(Beginning of Supplied records)
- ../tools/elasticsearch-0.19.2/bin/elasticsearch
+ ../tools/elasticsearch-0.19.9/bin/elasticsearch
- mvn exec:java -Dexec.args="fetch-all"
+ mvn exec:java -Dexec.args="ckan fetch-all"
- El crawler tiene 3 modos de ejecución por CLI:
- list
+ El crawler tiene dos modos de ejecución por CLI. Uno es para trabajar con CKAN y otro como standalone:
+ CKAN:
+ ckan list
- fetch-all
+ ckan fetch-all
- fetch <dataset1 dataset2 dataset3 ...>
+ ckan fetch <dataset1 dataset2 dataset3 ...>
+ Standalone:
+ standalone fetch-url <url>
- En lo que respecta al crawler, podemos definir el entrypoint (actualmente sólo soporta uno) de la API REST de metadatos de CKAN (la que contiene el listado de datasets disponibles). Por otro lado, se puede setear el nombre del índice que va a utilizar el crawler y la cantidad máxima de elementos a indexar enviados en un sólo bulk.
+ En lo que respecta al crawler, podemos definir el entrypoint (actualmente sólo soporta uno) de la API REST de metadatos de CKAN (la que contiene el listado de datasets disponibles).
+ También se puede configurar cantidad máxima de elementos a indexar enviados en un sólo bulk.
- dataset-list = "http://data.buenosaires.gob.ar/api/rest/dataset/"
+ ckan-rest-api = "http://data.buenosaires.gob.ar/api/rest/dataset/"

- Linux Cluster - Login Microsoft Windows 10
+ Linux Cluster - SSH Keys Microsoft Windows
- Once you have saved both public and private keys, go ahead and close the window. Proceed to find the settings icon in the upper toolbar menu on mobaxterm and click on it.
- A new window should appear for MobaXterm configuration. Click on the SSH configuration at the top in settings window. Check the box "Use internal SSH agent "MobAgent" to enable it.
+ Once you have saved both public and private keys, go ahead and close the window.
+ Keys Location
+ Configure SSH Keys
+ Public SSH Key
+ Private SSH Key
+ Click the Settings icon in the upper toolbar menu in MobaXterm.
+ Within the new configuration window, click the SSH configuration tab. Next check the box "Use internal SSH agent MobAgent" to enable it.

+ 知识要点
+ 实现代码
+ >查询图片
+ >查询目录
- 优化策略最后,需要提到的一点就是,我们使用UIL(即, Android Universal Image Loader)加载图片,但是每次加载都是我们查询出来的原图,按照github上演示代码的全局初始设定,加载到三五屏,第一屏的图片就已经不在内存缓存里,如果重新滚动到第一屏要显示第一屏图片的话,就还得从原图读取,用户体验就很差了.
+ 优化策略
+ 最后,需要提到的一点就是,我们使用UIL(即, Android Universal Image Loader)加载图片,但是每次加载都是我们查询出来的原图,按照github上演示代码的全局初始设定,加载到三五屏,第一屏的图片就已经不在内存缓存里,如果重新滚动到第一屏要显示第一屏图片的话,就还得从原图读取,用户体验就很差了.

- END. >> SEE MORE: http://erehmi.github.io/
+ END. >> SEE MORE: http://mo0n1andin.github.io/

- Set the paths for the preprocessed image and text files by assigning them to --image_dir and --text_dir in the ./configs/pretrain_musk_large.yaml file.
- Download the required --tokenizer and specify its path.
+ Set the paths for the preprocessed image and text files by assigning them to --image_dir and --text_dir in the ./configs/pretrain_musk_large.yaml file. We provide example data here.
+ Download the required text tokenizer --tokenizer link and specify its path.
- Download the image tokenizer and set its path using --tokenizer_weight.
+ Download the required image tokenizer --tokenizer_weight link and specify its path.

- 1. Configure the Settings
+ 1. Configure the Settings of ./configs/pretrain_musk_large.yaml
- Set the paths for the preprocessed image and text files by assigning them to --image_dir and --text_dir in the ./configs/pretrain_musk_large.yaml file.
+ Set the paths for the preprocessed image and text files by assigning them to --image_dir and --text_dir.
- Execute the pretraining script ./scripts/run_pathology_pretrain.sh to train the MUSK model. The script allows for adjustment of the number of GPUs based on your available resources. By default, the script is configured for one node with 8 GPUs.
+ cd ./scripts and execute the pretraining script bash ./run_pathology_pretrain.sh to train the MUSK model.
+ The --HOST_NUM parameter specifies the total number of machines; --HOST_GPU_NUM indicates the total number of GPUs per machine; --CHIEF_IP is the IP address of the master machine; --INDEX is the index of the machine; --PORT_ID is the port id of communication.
(End of Supplied records)
Start at the first line of the entries above. Set down each line exactly through the one with "Keys Microsoft Windows", and stop there.

- ../tools/elasticsearch-0.19.2/bin/elasticsearch
+ ../tools/elasticsearch-0.19.9/bin/elasticsearch
- mvn exec:java -Dexec.args="fetch-all"
+ mvn exec:java -Dexec.args="ckan fetch-all"
- El crawler tiene 3 modos de ejecución por CLI:
- list
+ El crawler tiene dos modos de ejecución por CLI. Uno es para trabajar con CKAN y otro como standalone:
+ CKAN:
+ ckan list
- fetch-all
+ ckan fetch-all
- fetch <dataset1 dataset2 dataset3 ...>
+ ckan fetch <dataset1 dataset2 dataset3 ...>
+ Standalone:
+ standalone fetch-url <url>
- En lo que respecta al crawler, podemos definir el entrypoint (actualmente sólo soporta uno) de la API REST de metadatos de CKAN (la que contiene el listado de datasets disponibles). Por otro lado, se puede setear el nombre del índice que va a utilizar el crawler y la cantidad máxima de elementos a indexar enviados en un sólo bulk.
+ En lo que respecta al crawler, podemos definir el entrypoint (actualmente sólo soporta uno) de la API REST de metadatos de CKAN (la que contiene el listado de datasets disponibles).
+ También se puede configurar cantidad máxima de elementos a indexar enviados en un sólo bulk.
- dataset-list = "http://data.buenosaires.gob.ar/api/rest/dataset/"
+ ckan-rest-api = "http://data.buenosaires.gob.ar/api/rest/dataset/"

- Linux Cluster - Login Microsoft Windows 10
+ Linux Cluster - SSH Keys Microsoft Windows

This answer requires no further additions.